Check each line of the entries below for the word "Phone", then report how many have it, with no other words.

Edit tracking data:
——————————

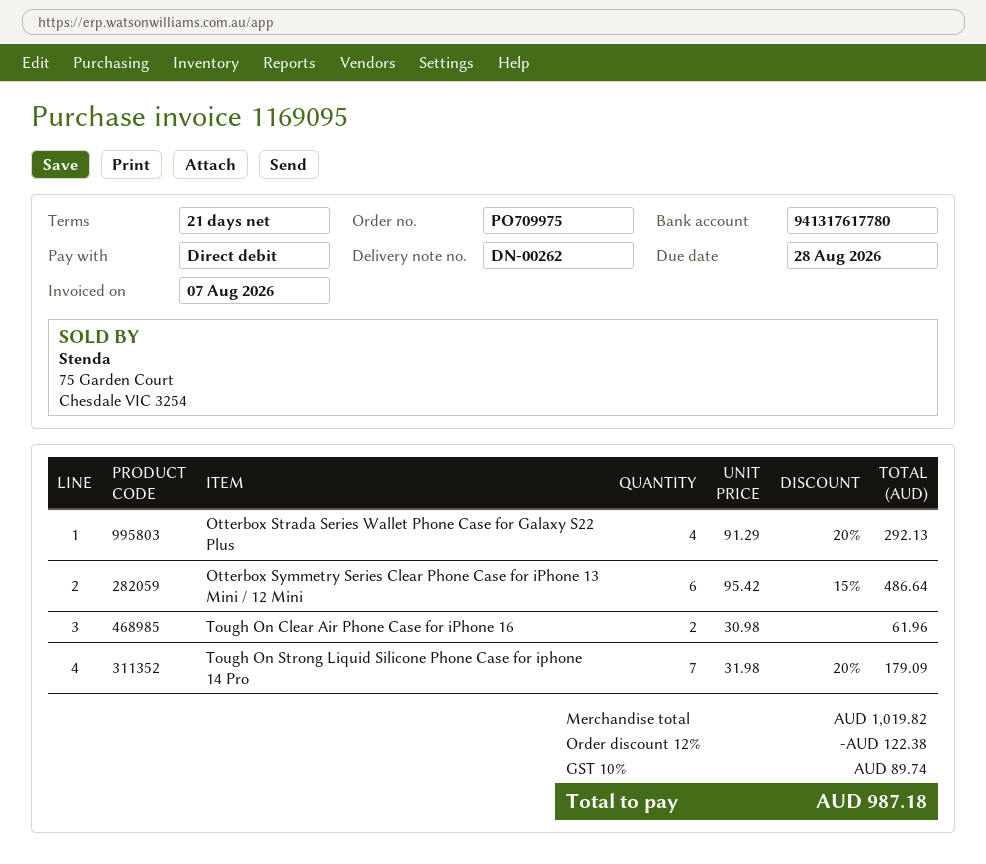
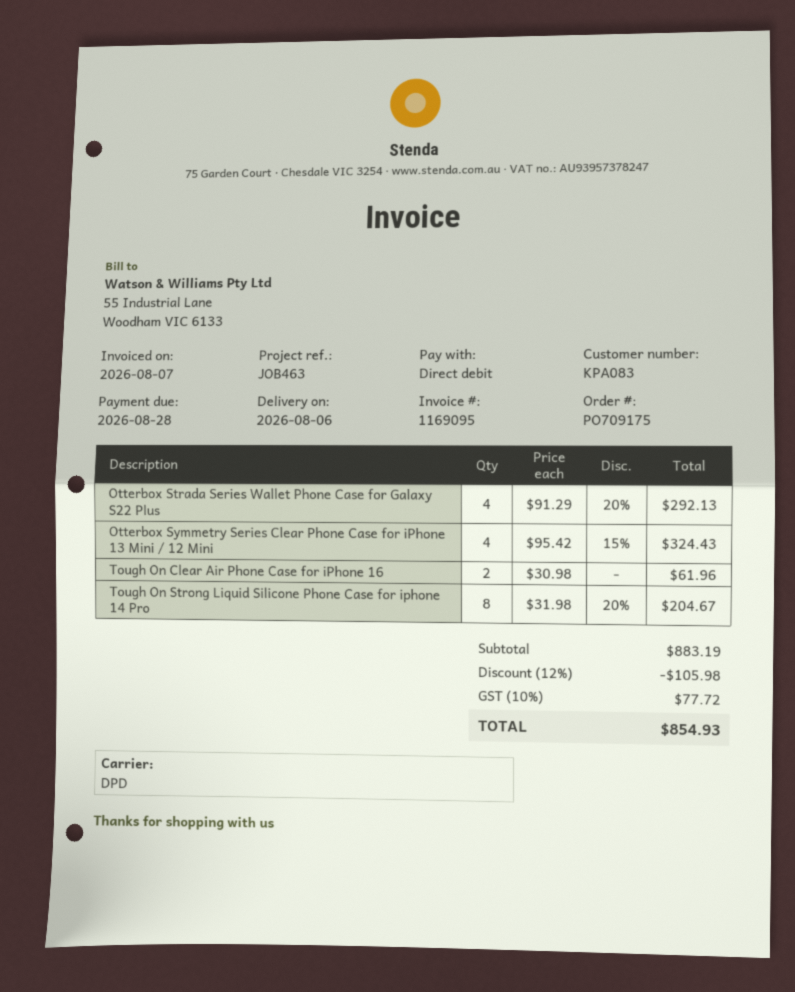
order number: PO709975 -> PO709175
Otterbox Symmetry Series Clear Phone Case for iPhone 13 Mini / 12 Mini: 6 x 95.42 - 15% = 486.64 -> 4 x 95.42 - 15% = 324.43
Tough On Strong Liquid Silicone Phone Case for iphone 14 Pro: 7 x 31.98 - 20% = 179.09 -> 8 x 31.98 - 20% = 204.67
subtotal: 1019.82 -> 883.19
discount: 12% = 122.38 -> 12% = 105.98
tax: 10% = 89.74 -> 10% = 77.72
total: 987.18 -> 854.93

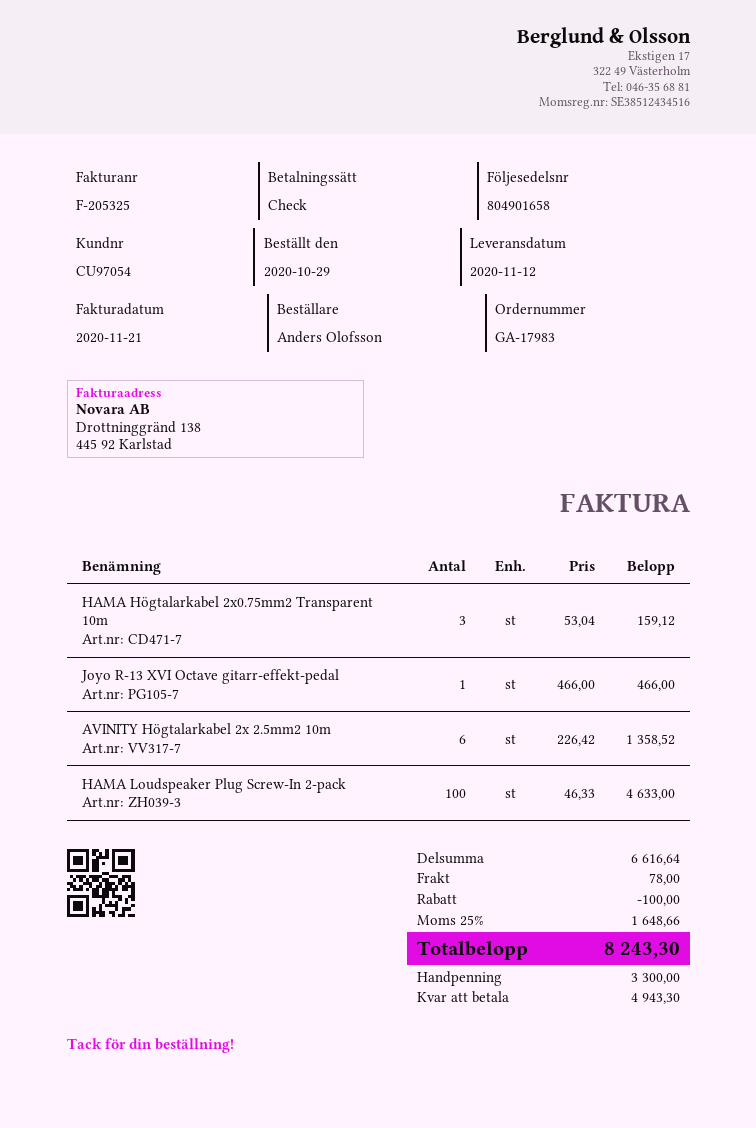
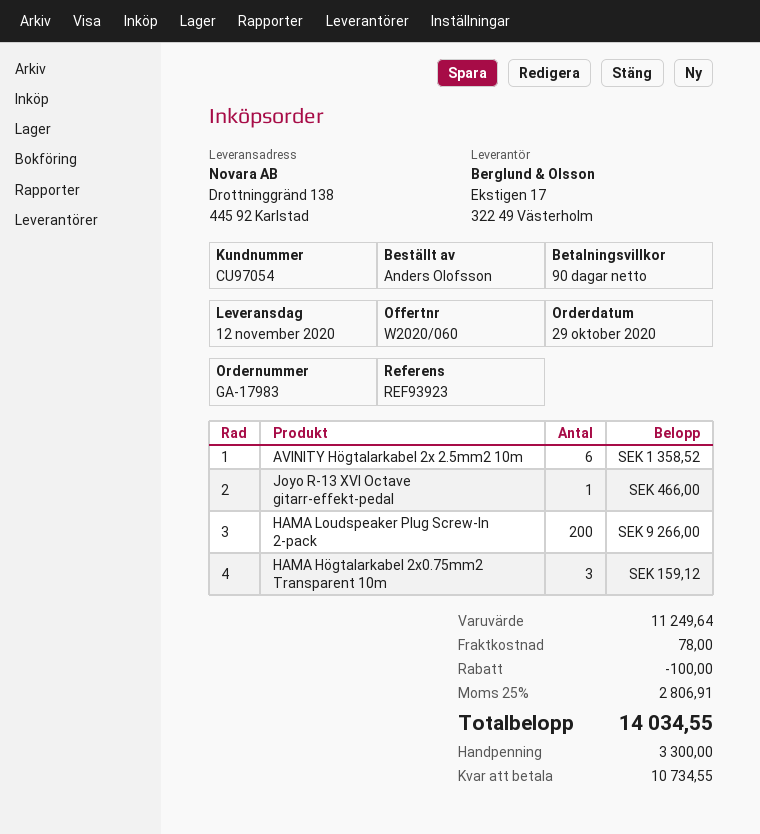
HAMA Loudspeaker Plug Screw-In 2-pack: 100 for 4633.00 -> 200 for 9266.00
subtotal: 6616.64 -> 11249.64
tax: 25% = 1648.66 -> 25% = 2806.91
total: 8243.30 -> 14034.55
balance: 4943.30 -> 10734.55

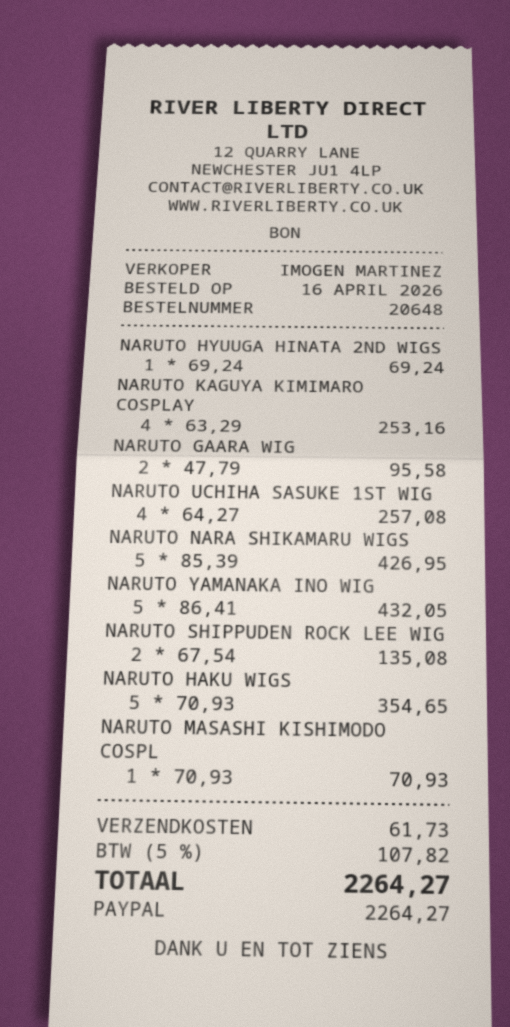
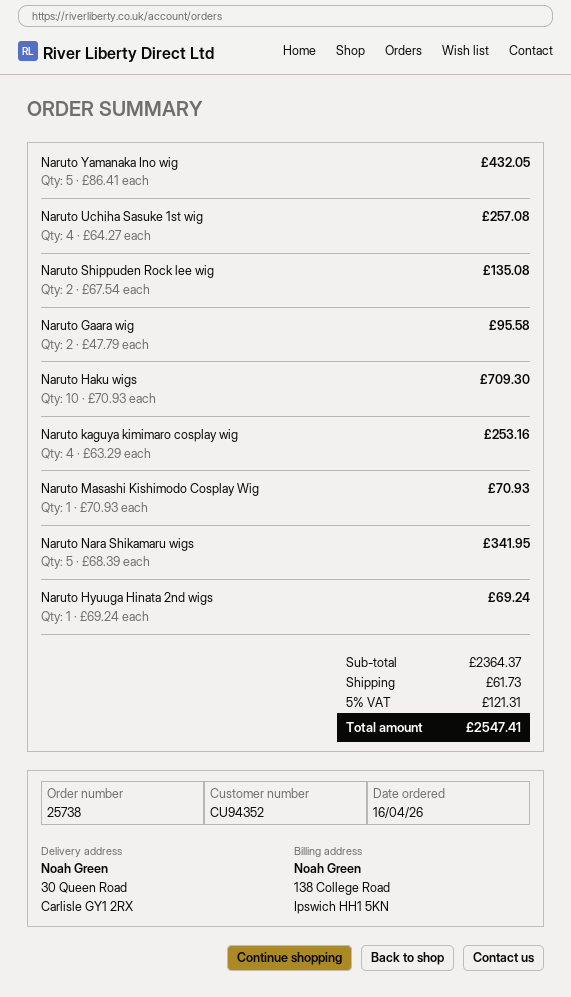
order number: 20648 -> 25738
NARUTO NARA SHIKAMARU WIGS: 5 x 85.39 = 426.95 -> 5 x 68.39 = 341.95
NARUTO HAKU WIGS: 5 x 70.93 = 354.65 -> 10 x 70.93 = 709.30
tax: 5% = 107.82 -> 5% = 121.31
total: 2264.27 -> 2547.41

——————————

## Solution for this task
2